⟨
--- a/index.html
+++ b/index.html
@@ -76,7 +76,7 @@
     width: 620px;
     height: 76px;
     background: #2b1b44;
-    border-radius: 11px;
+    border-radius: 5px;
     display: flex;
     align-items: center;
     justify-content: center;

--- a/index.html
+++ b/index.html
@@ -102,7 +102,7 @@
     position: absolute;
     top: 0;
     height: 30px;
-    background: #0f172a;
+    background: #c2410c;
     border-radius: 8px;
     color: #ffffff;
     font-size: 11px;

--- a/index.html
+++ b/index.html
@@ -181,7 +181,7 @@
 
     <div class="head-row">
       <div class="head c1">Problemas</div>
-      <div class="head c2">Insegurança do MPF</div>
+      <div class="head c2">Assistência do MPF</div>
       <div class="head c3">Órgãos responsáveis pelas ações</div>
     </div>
⟩
⟨
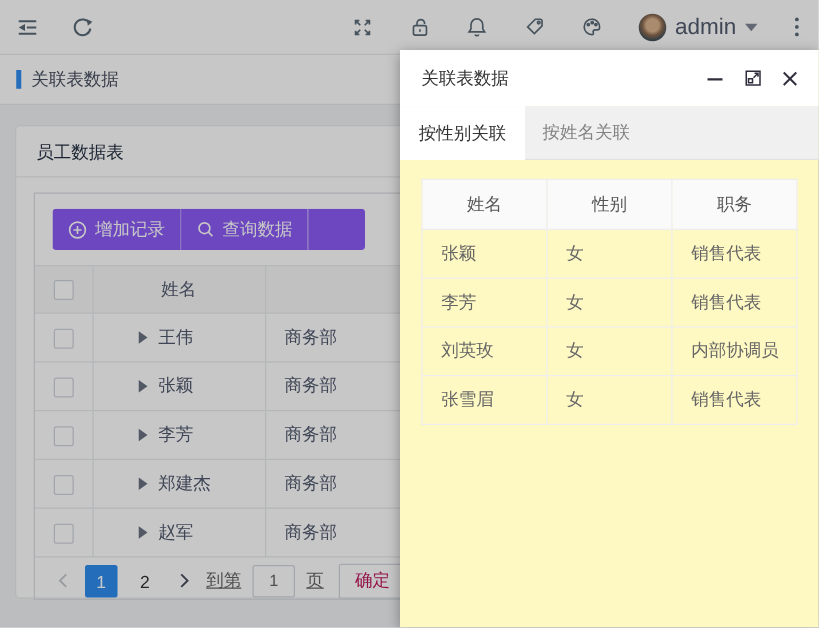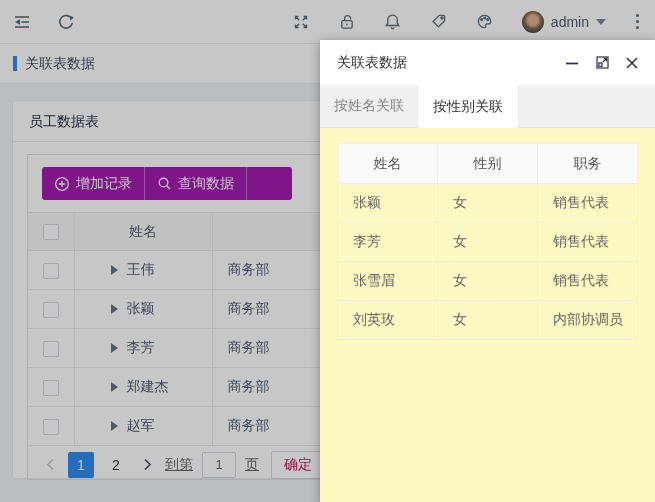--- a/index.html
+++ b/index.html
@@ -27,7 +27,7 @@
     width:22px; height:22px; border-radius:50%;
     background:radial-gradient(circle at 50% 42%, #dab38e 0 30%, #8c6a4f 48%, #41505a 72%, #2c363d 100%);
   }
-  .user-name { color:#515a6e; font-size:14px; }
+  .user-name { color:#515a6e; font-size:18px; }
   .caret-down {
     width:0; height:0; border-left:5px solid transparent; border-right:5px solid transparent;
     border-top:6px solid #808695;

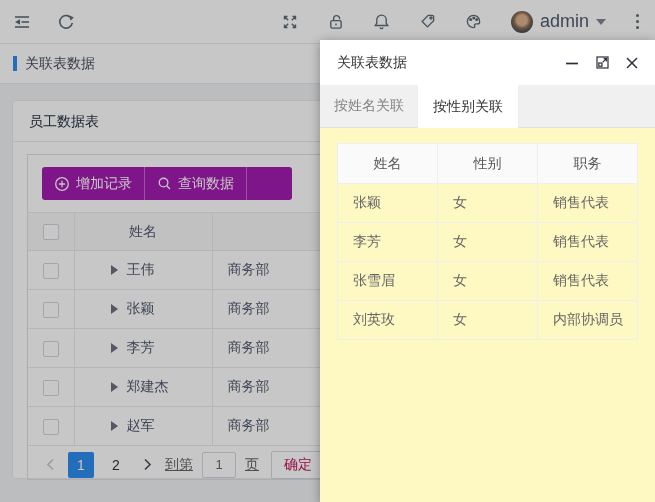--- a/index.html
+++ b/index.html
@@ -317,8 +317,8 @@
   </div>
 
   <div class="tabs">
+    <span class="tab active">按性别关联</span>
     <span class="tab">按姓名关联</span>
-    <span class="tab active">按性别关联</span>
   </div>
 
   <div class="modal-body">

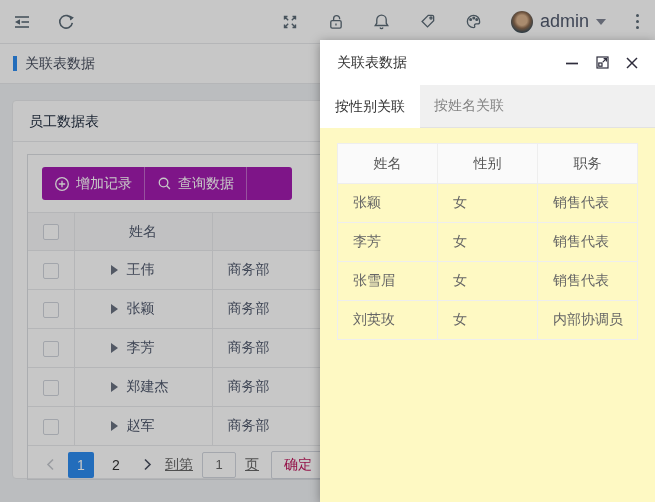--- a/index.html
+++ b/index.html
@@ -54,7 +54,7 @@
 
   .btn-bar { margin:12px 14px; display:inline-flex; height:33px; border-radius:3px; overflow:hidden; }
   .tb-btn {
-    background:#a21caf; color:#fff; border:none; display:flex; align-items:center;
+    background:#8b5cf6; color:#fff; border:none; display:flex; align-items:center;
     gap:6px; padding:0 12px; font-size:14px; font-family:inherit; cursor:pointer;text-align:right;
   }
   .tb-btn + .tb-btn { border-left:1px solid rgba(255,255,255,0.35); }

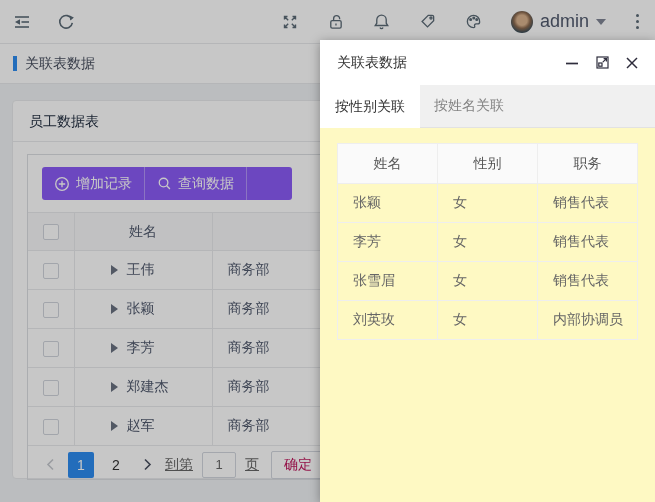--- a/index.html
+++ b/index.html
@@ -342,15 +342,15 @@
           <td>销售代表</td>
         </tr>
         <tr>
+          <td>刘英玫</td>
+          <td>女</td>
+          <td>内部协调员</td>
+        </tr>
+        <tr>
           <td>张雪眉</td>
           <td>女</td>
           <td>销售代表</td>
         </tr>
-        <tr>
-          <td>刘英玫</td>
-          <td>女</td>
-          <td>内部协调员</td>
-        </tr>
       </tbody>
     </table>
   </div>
⟩
Problem to work on — Determine how many lines above hold the word "none", then give only that number.

Completed task — 2